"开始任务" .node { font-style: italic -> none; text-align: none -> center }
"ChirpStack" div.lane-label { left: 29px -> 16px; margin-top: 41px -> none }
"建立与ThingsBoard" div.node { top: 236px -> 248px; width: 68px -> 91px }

-- -- --

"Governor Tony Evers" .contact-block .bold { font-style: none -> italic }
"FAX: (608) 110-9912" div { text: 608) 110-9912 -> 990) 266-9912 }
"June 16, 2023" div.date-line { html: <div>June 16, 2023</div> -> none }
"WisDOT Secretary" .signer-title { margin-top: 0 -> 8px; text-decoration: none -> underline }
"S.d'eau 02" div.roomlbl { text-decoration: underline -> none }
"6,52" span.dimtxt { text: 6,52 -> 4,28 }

-- -- --

#### Directions for this task:
Print only what lies in the material above starting at the line with "font-style: italic ->" and ending at the line with "top: 236px ->", every line exactly as given.

#### Result:
"开始任务" .node { font-style: italic -> none; text-align: none -> center }
"ChirpStack" div.lane-label { left: 29px -> 16px; margin-top: 41px -> none }
"建立与ThingsBoard" div.node { top: 236px -> 248px; width: 68px -> 91px }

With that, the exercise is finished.